The numbers on the back of these two remotes were:

FCC ID: CWTWB1U429

Different for the 2008 model i guess


----------



## marinazaz (Feb 11, 2010)

jasonm said:


> Hello,
> 
> I also recently purchased an 08 Sentra (base model) and am looking for keyless info. Was your car also a base model? Were you able to get a remote working with it? I know my car can enter programming mode but I am unsure if it has the receiver module installed or not.



Yes jasonm``my car was a base model 2.0

I checked first if it had the keyless entry built in with the close door/lock door with driver side controls/key in/key out six times...turn key to ACC...then the hazard lights flash twice inside on the dash panel and the outisde markers.

I believe that if the car can enter programming mode...then keyless entry is installed....good luck and try to find a remote with the FCC ID: CWTWB1U429...maked on the back....

I would just do a seach on ebay for: CWTWB1U429

CWTWB1U429, eBay Motors. Great deals on eBay!

try the above link...found one for 5 bucks...i may order some more at that price!

Good luck


----------



## jasonm (Nov 30, 2009)

Got my two remotes in the mail today and programmed them in successfully. These look the same but have different IDs.

FCC ID: KBRASTU15
MODEL NO: ASTU15

The trunk release of course does not work since the base model does not come with the hardware for it, but I am very glad to finally have keyless entry.
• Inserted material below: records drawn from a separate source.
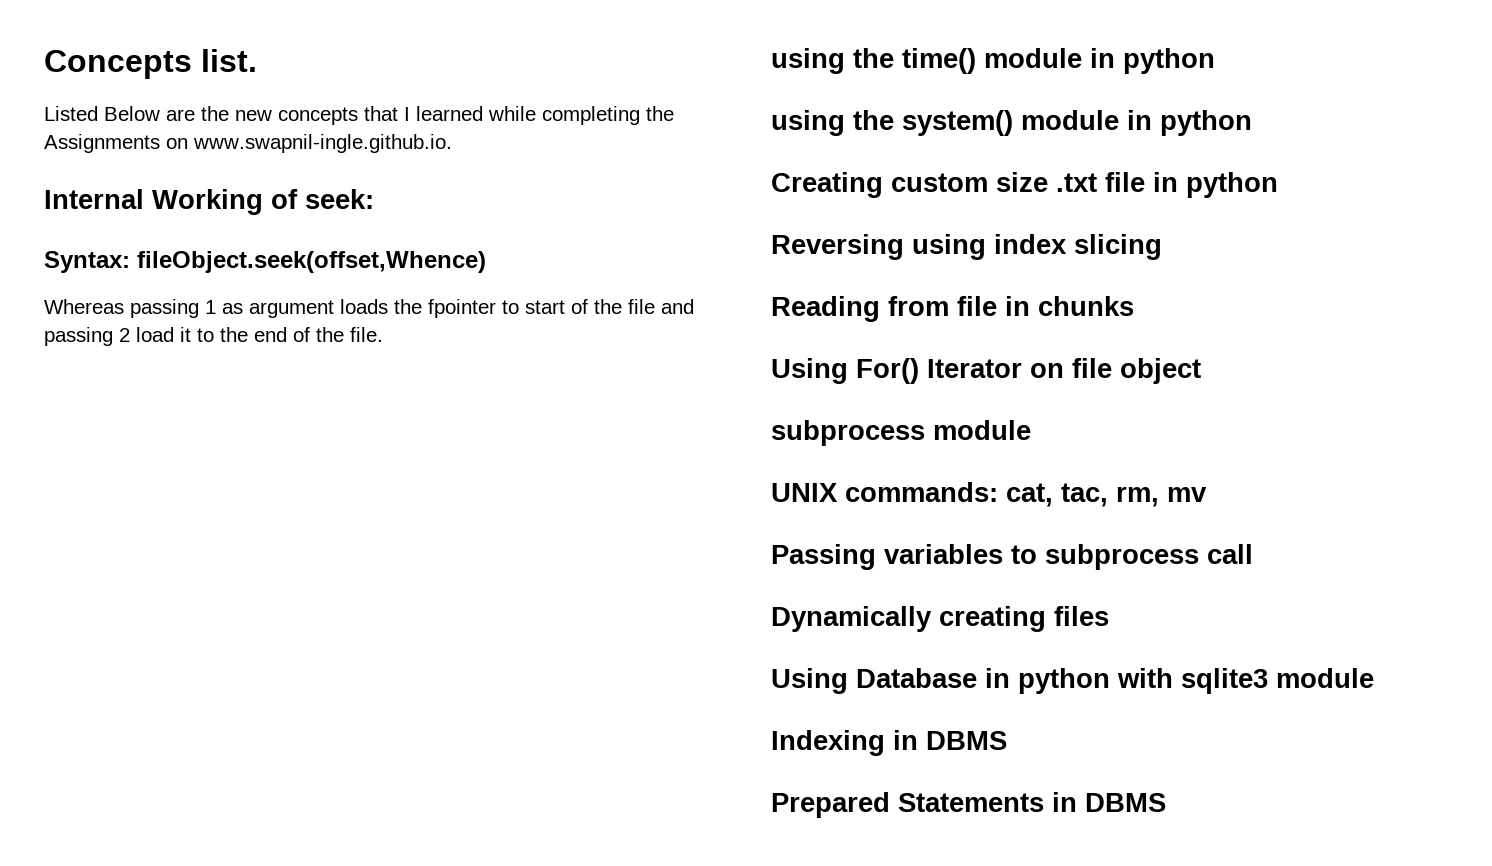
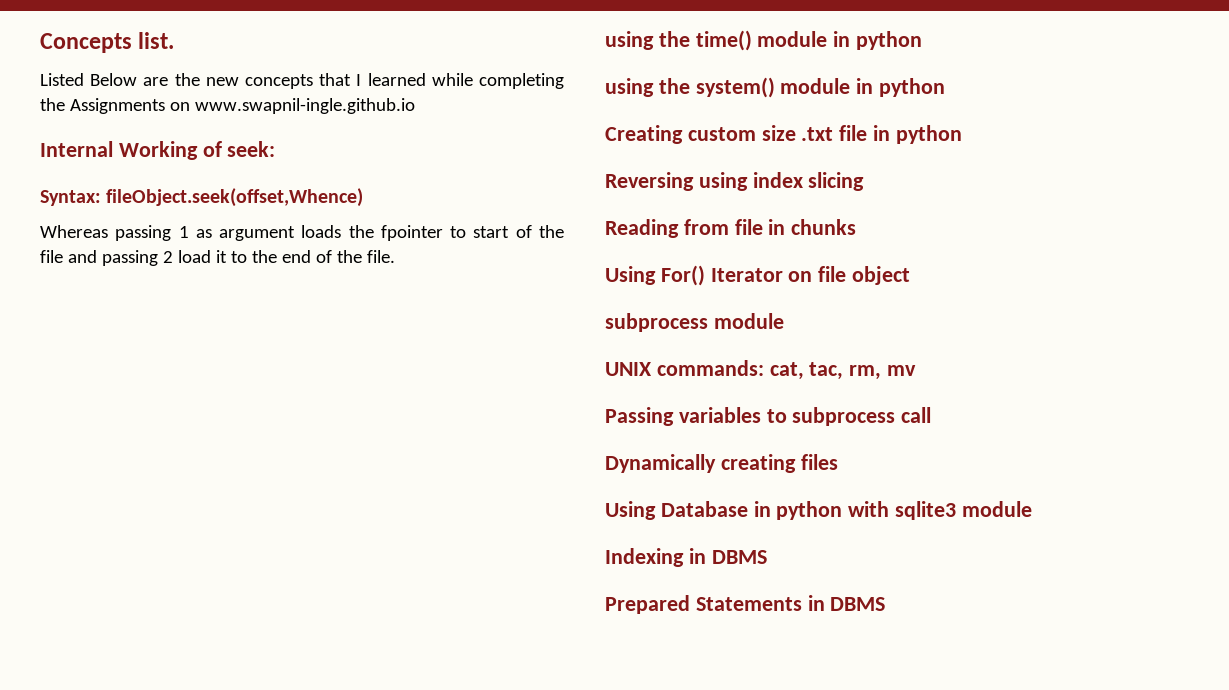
[193,134,452,153] www.swapnil-ingle.github.io. -> [194,98,415,114] www.swapnil-ingle.github.io

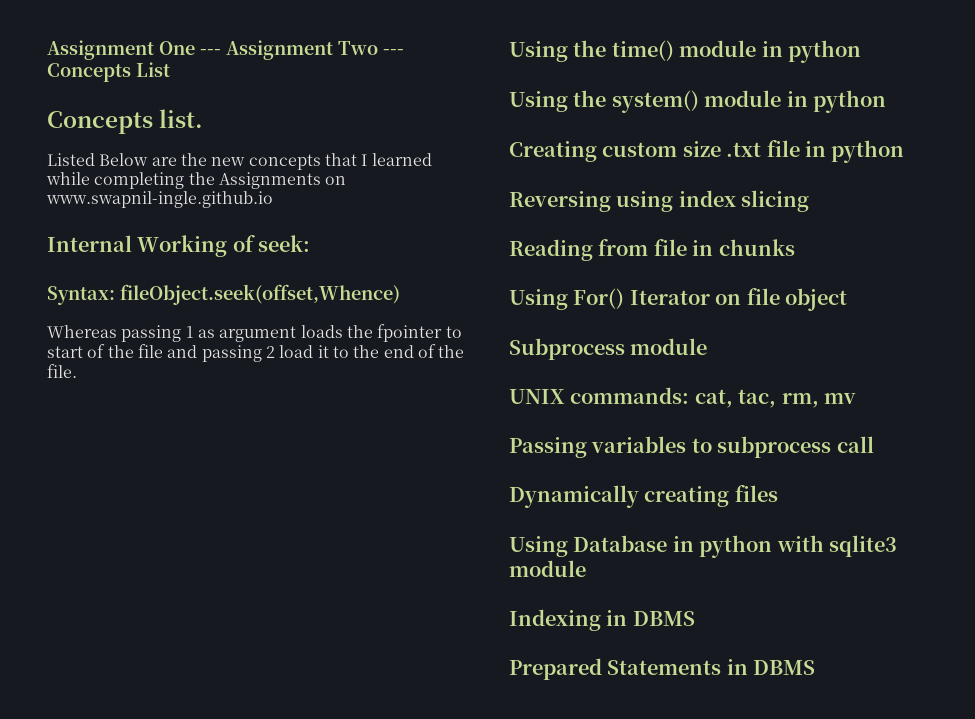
(40, 43) none -> [47,40,404,60] [47,62,170,82] Assignment One --- Assignment Two --- Concepts List //
[605,31,654,50] using -> [509,41,568,62] Using
[605,78,654,97] using -> [509,91,568,112] Using
[605,313,708,332] subprocess -> [509,338,625,360] Subprocess

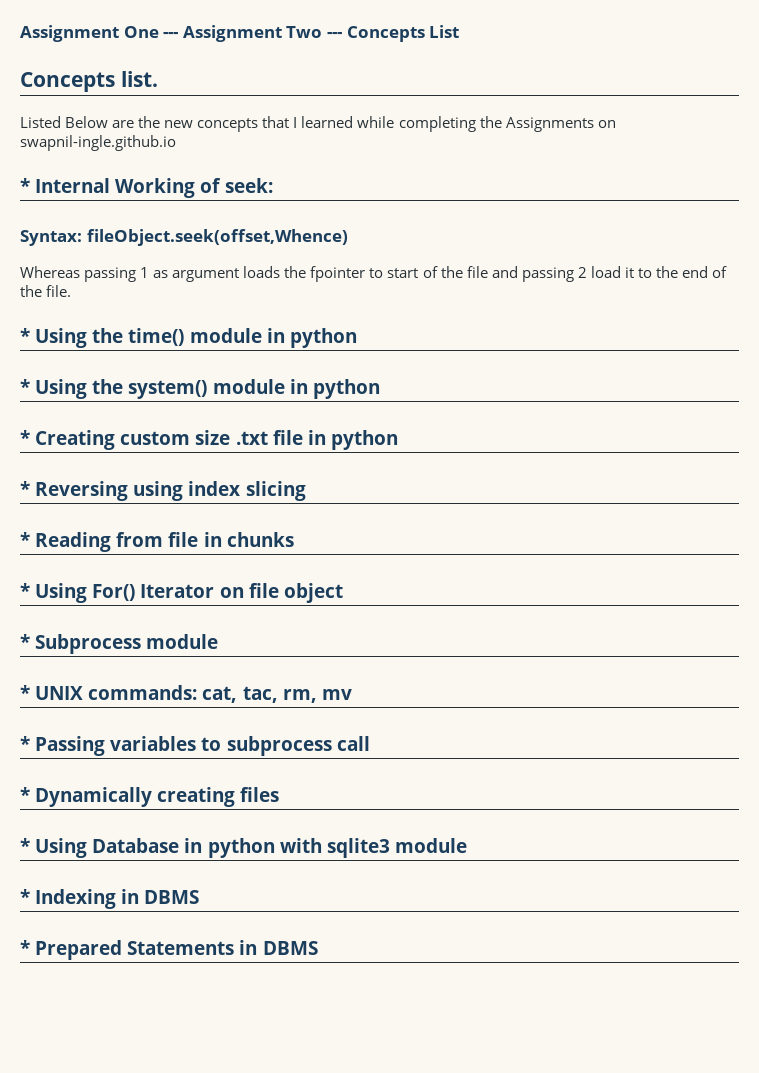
[46,191,273,208] www.swapnil-ingle.github.io // -> [20,135,176,151] [20,178,30,193] swapnil-ingle.github.io // *
(77, 371) none -> [20,328,30,343] *
(861, 51) none -> [20,379,30,394] *
(886, 101) none -> [20,430,30,445] *
(905, 151) none -> [20,481,30,496] *
(810, 201) none -> [20,532,30,547] *
(795, 247) none -> [20,583,30,598] *
(847, 299) none -> [20,634,30,649] *
(708, 346) none -> [20,685,30,700] *
(856, 398) none -> [20,736,30,751] *
(874, 444) none -> [20,787,30,802] *
(778, 493) none -> [20,838,30,853] *
(586, 568) none -> [20,889,30,904] *
(695, 618) none -> [20,940,30,955] *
Also, the horn chirp that sounds when you lock the doors can be toggled on and off. Just hold down both the lock and unlock buttons for a few seconds and the hazard lights will blink at you to signify the change.


----------



## jasonm (Nov 30, 2009)

Found out why this works for the base model cars.

Turns out the same receiver used for the keyless entry remotes is used to receive signals from the tire stems. So if you have TPMS, you have keyless entry.


----------



## Faja (Aug 31, 2009)

jasonm said:


> Found out why this works for the base model cars.
> 
> Turns out the same receiver used for the keyless entry remotes is used to receive signals from the tire stems. So if you have TPMS, you have keyless entry.


Nice find - that's good to know.

Does anybody know if the reverse if true? For example, I have keyless but not TPMS, if I were to put in TPMS valves, is the programming a dealer option or can I do it myself?


----------



## jasonm (Nov 30, 2009)

TPMS is supposed to be standard on the Sentra, you're sure you don't have it?

The programming has to be done with the CONSULT-III handheld at the dealership. No way around this one unfortunately.


----------



## Faja (Aug 31, 2009)

jasonm said:


> TPMS is supposed to be standard on the Sentra, you're sure you don't have it?
> 
> The programming has to be done with the CONSULT-III handheld at the dealership. No way around this one unfortunately.


In the US it is standard on all the new cars since 07 I believe but not in Canada - it hasn't become law yet here as they are still evaluating the merits of TPMS.

_*Maybe some Nissan Tech will tell us how to program it - hint hint *_


----------



## jasonm (Nov 30, 2009)

http://bit.ly/d3ryFc

ID registration procedure begins on page 13.


----------